Toplumda derin travmalara yol açan 28 Şubat’ın üzerinden yirmi yıl geçse de neden olduğu yaralar henüz kapanmış değil. Kutuplaşmanın keskin bir şekilde hissedildiği o günlere dair yaşananlar elbette edebiyata da yansıyacaktı; öyle de oldu, gerek bireysel acılar gerekse toplumsal kırılmalar roman, öykü ve şiire konu oldu. Dergilerde ve kitaplarda kalan öyküler bu antoloji sayesinde bir bütün haline getirilmiş oldu. Hazırlanan antolojinin bir diğer faydası ise o döneme toplu bir bakış sunması. Yaşanan olaylarda başta başörtüsü olmakla birlikte memurluktan atılanlar, namaz kılması engellenen insanlar, aileleriyle ilişkisi kopan bireyler, psikolojisi bozulan insanlar, kat sayı mağduriyeti nedeniyle istediği okullarda okuyamayan öğrencilerin hayatarına bütün yönleriyle dokunuluyor.
28 Şubat’ı ve dolayısıyla o dönemde yaşanları daha iyi anlamak için bu antoloji ile birlikte önemli bir eksikliğin giderildiğini söyleyebiliriz. Kitabın ön sözü bu konuda yeterli bir açıklama mahiyetindedir.
Ön Söz
28 Şubat 1997 günü Türkiye için zor bir gündü. Dokuz saat süren Milli Güvenlik Kurulu’nda TSK mensupları tarafından rahmetli Necmettin Erbakan’ın başbakanlığını yaptığı hükumete dikte edilen ve derhal uygulanması istenen “öneriler” arasında, bu ülkede yaşayan dindarlar üzerinde büyük travmalara yol açacak maddeler vardı. İmam Hatiplerin orta kısımlarının kapatılmasına sebep olacak zorunlu eğitim yasasından kamuda ve üniversitede bulunan başörtülü öğrencilerin veya görevlilerin işten ya da okuldan atılmalarına yol açacak kılık kıyafet düzenlemelerine kadar pek çok gayriinsani “tavsiyenin” yer aldığı bu liste bir şekilde uygulanmaya konuldu ve sonucu çok vahim oldu. Bütün bu vahametin edebiyata yansımaması düşünülemezdi. Nitekim edebiyatın üç ana türü gibi gözüken roman, öykü ve şiir alanında, son 20 senede, bu travmaya ilişkin çeşitli eserler verildi.
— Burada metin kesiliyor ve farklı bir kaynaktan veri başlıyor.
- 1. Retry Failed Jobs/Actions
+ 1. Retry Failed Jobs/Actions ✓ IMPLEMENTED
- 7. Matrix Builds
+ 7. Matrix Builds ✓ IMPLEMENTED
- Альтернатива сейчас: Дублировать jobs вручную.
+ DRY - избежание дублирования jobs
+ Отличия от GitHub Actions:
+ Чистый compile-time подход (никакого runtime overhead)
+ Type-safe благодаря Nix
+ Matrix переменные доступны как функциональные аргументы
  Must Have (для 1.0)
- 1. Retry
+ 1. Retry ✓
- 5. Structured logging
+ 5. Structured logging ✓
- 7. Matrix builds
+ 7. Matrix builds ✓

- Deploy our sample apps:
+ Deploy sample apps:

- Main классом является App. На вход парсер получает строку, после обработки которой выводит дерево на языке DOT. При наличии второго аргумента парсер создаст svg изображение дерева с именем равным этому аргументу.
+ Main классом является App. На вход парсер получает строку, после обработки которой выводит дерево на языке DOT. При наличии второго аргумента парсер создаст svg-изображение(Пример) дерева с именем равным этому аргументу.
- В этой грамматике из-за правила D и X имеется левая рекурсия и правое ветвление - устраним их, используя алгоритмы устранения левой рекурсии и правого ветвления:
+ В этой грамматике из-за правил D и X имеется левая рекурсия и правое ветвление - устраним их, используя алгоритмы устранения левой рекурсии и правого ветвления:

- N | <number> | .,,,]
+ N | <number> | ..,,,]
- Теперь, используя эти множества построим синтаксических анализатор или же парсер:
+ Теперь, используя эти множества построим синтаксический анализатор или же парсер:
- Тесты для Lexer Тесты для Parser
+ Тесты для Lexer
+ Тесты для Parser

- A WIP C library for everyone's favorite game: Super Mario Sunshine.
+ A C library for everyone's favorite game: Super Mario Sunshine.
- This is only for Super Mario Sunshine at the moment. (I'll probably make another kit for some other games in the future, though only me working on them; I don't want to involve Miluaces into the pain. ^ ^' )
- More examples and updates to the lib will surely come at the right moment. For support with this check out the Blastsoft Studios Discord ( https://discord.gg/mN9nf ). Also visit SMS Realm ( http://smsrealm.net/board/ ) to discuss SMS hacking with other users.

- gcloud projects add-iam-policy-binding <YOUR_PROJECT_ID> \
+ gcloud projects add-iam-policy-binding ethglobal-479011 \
Bu eserlerin belli bir sayım dökümü yapılmadan “28 Şubat edebiyatı”nın cılız bir edebiyat olduğu hatta böyle bir edebiyatın hiç olmadığı gibi yargılara ulaşılmasını kolaycılık olarak görmekteyiz. Nitekim öykü alanın-da verilen ürünler bu antolojide ortaya çıkan hacmin iki katı kadardır. Şiir ve roman alanında da, yakında ortaya çıkmış veya çıkmak üzere olan bazı araştırmalardan öğrendiğimiz kadarıyla üzerinde konuşulmayı hak eden bir yekûn bulunmaktadır. Bunun edebi tahlili ise ayrı bir konudur. Öncelikle 28 Şubat hakkında edebiyatçılarımızın ibda ettikleri eserlerin sayım dökümü yapılmalıdır. Bu nicelik odaklı çalışmalardan sonra meselenin mahiyetini anlamak kolaylaşacaktır. Elinizdeki antoloji de böylesi bir niyetle yayınlanmaktadır. Bu süreçte ortaya konulan öykülerin önemli bir kısmı bu seçkiye alınmıştır. Antolojimizde, ilk defa burada yayınlanan öyküler de bulunmaktadır. 28 Şubat travmasını edebiyatımızın teğet geçtiğini, edebiyatımızın görevini yerine getirmediğini ifade etmek için henüz ödevimizi yapmış değiliz. İşte bu antoloji, biraz olsun bu eksikliği gidermeyi amaçlamaktadır.